Of course, the ETF industry did go through a huge growth spurt from 2006 to 2008 as companies in a gold-rush-type spirit pushed out funds based on any idea that came into their heads. There were some great ideas, such as the commodity- and currency-based exchange-traded vehicles, and some incredibly stupid ones. Amidst a falling stock market and declining economy, investors are less willing to take a risk on an offbeat idea. So, consolidation of the industry was not unexpected. In some cases, that’s a good thing.

Among the stupid ideas we’re well rid off, let me point you to the Focus Shares. As the housing bubble popped these geniuses came out with the ISE Homebuilders Index Fund.
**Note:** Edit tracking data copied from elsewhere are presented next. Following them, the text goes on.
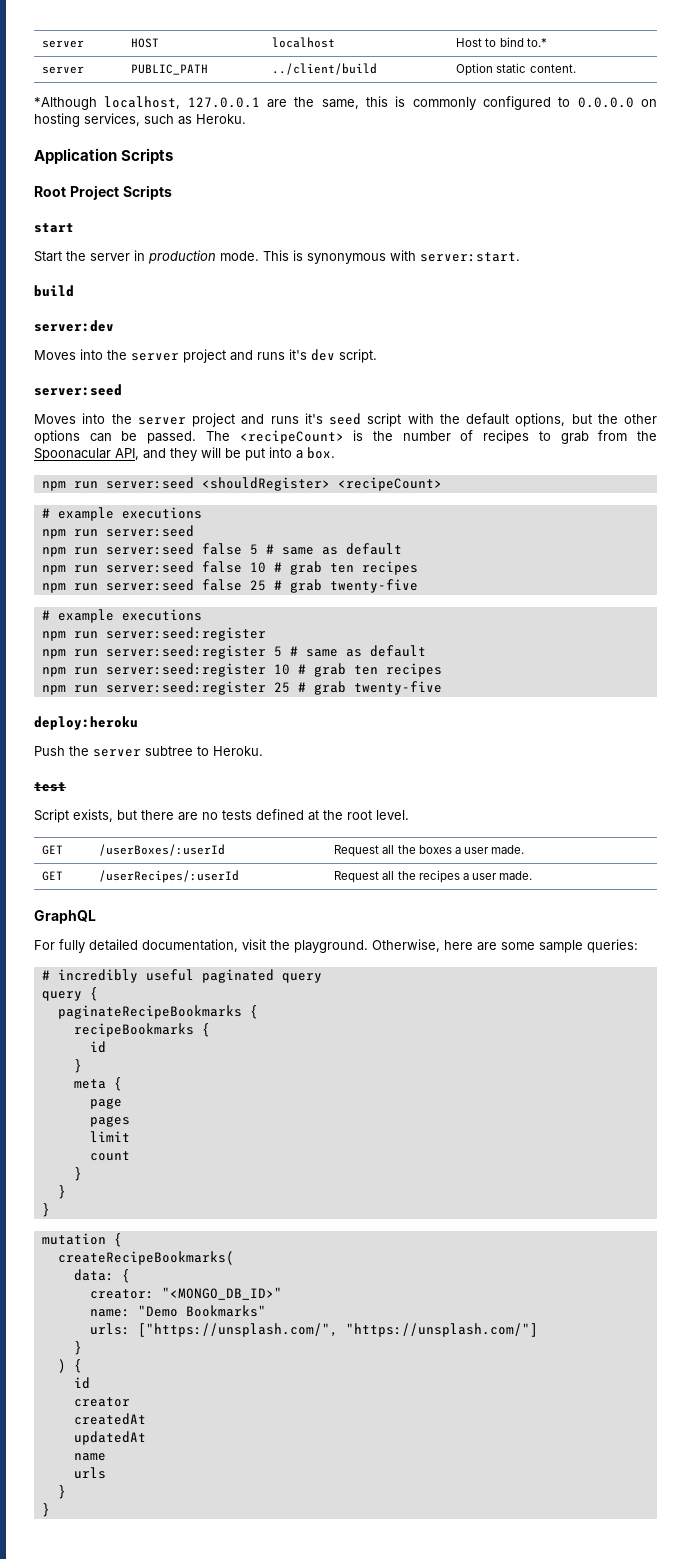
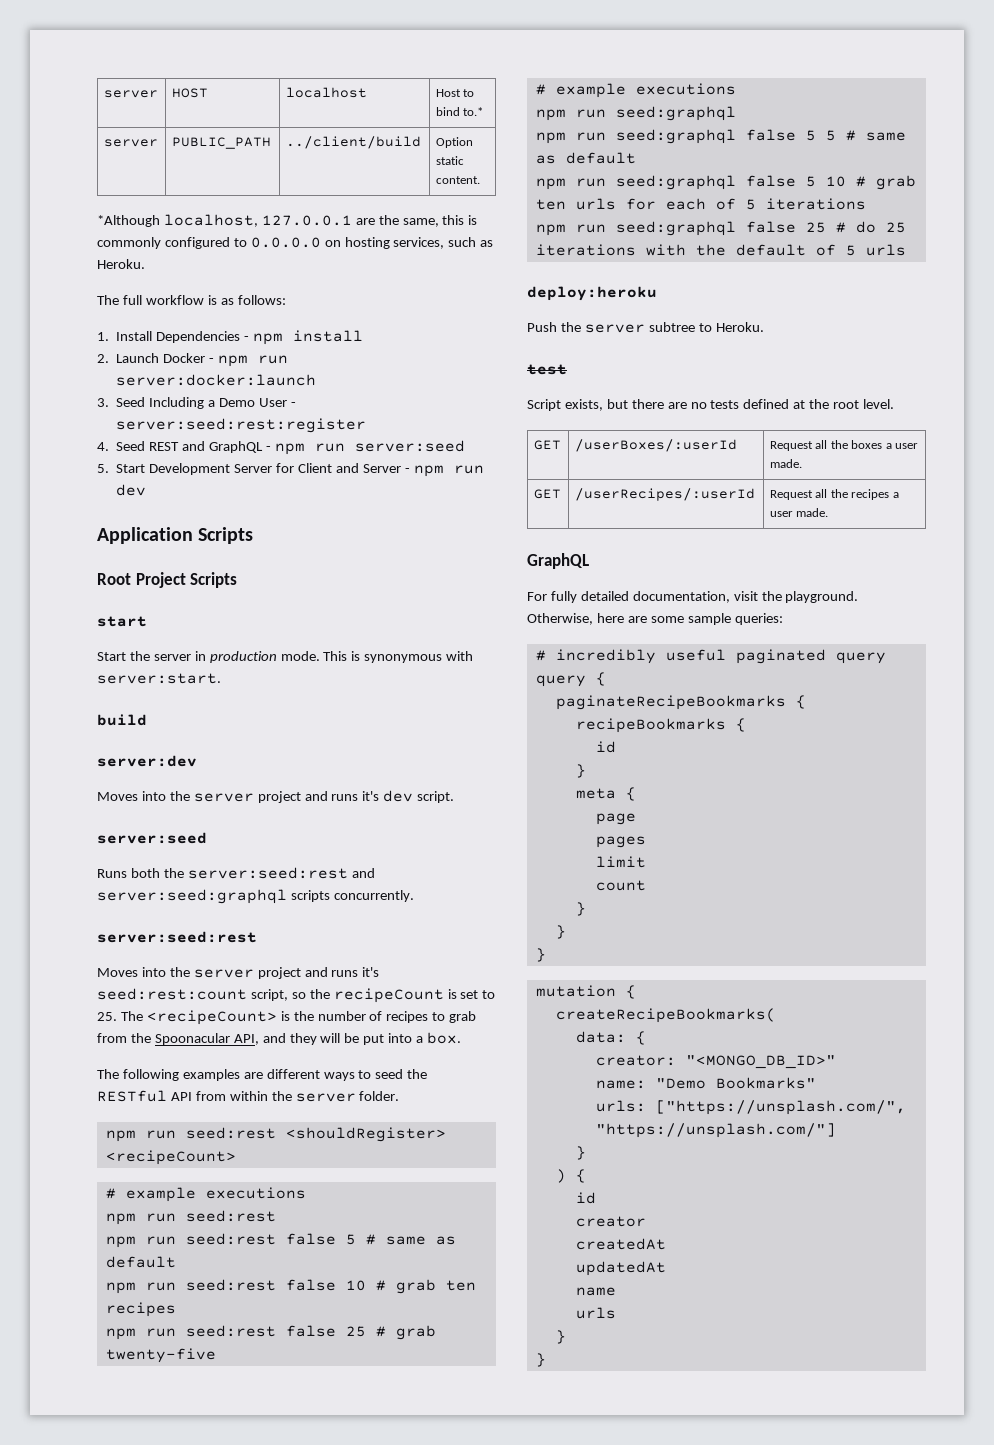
(246, 119) none -> [97,295,286,305] [97,330,363,345] [97,353,288,367] [116,374,317,386] [97,397,296,409] [116,418,367,433] [97,440,465,455] [97,463,484,477] [116,484,147,496] // The full workflow is as follows: // 1. Install Dependencies - npm install // 2. Launch Docker - npm run server:docker:launch // 3. Seed Including a Demo User - server:seed:rest:register // 4. Seed REST and GraphQL - npm run server:seed // 5. Start Development Server for Client and Server - npm run dev
[34,413,657,427] [34,430,197,444] // Moves into the server project and runs it's seed script with the default options, but the other options can be passed. -> [97,867,375,879] [97,889,414,904] [97,931,257,943] [97,967,380,979] [97,988,496,1003] [97,1012,117,1021] // Runs both the server:seed:rest and server:seed:graphql scripts concurrently. // server:seed:rest // Moves into the server project and runs it's seed:rest:count script, so the recipeCount is set to 25.
[41,477,194,491] // npm run server:seed -> [97,1069,428,1081] [97,1090,400,1102] [105,1127,276,1142] // The following examples are different ways to seed the RESTful API from within the server folder. // npm run seed:rest
[105,525,194,537] [41,543,194,557] server:seed // npm run server:seed -> [185,1210,276,1222] [105,1233,276,1248] seed:rest // npm run seed:rest
[105,561,194,573] server:seed -> [185,1279,276,1291] seed:rest
[105,579,194,591] server:seed -> [185,1325,276,1337] seed:rest
[105,627,266,641] [41,645,426,659] [41,663,442,677] [41,681,442,695] server:seed:register // npm run server:seed:register 5 # same as default // npm run server:seed:register 10 # grab ten recipes // npm run server:seed:register 25 # grab twenty-five -> [615,106,736,121] [535,129,906,144] [535,152,636,164] [535,175,916,190] [535,198,866,210] [535,221,906,236] [535,244,906,256] seed:graphql // npm run seed:graphql false 5 5 # same as default // npm run seed:graphql false 5 10 # grab ten urls for each of 5 iterations // npm run seed:graphql false 25 # do 25 iterations with the default of 5 urls

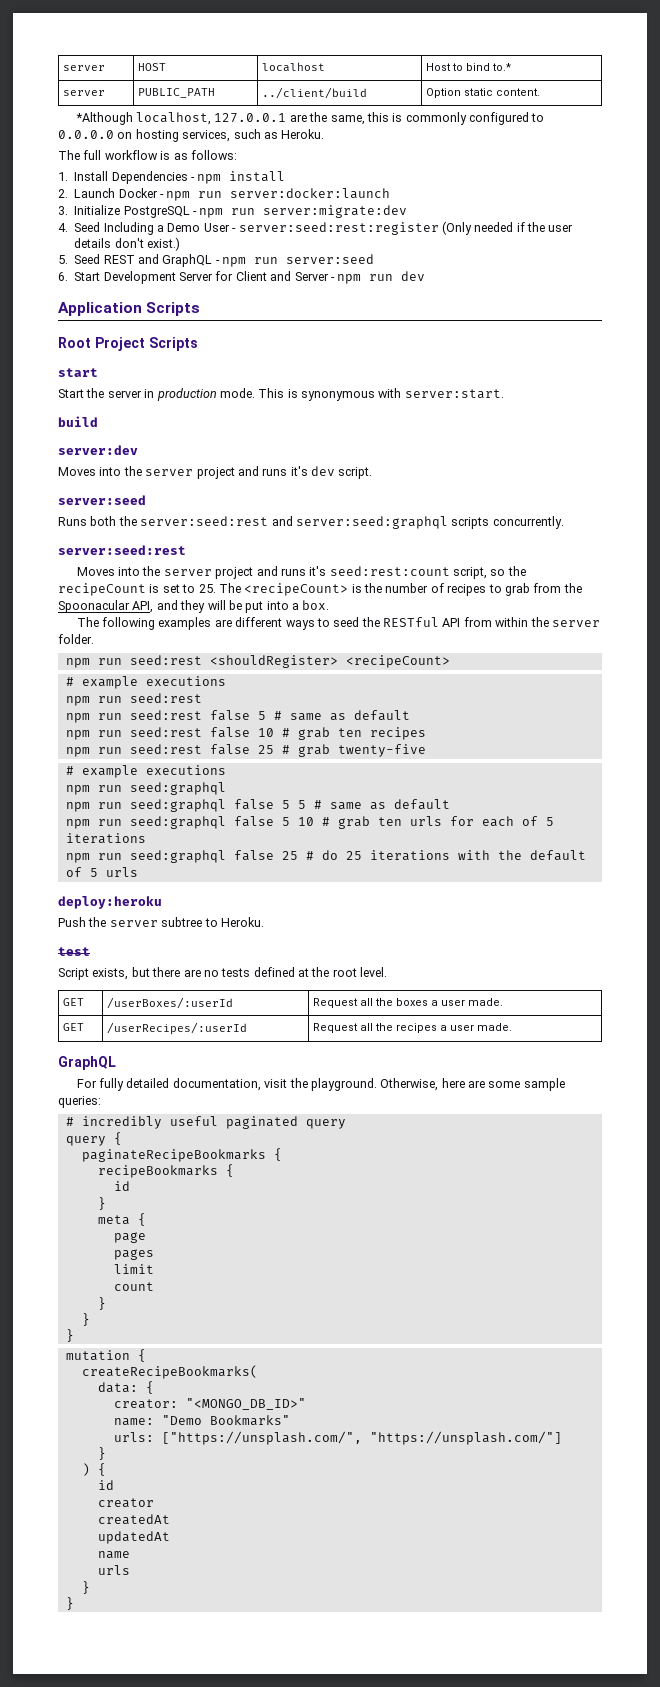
(109, 402) none -> [74,205,408,218] [58,223,68,232] Initialize PostgreSQL - npm run server:migrate:dev // 4.
[97,442,109,451] // 4. -> [441,221,574,235] [74,237,180,251] [58,255,68,264] (Only needed if the user details don't exist.) // 5.
[97,464,109,473] 5. -> [58,272,68,281] 6.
Their other brilliant ideas were the ISE-CCM Homeland Security Index Fund, which tracked companies that did work for the Department of Homeland Security, and the ISE-REVERE Wal-Mart Supplier Index, which followed companies that derive a large portion of their revenues from sales to Wal-Mart.

Others like the HealthShares or the Claymore/KLD Sudan Free Large-Cap Core Fund were clever portfolio ideas, but much too narrowly focused to attract a large audience, especially in times such as these.

But the NETS were different. They offered investors the first way to invest in the world’s main global stock indexes. Instead of investing in a little known MSCI index of a foreign market, the NETS gave investors the opportunity to invest in a country’s actual benchmark. The NETS tracked London’s FTSE-100, Germany’s DAX Index and France’s CAC-40 Index, among others. The NETS were also the first to offer U.S. investors exposure to the Irish, Israeli and Portuguese markets. Also, they were run by Steven Schoenfeld, the man who wrote the book on indexing. In addition to being an indexing expert, Schoenfeld helped build the iShares business in its early days.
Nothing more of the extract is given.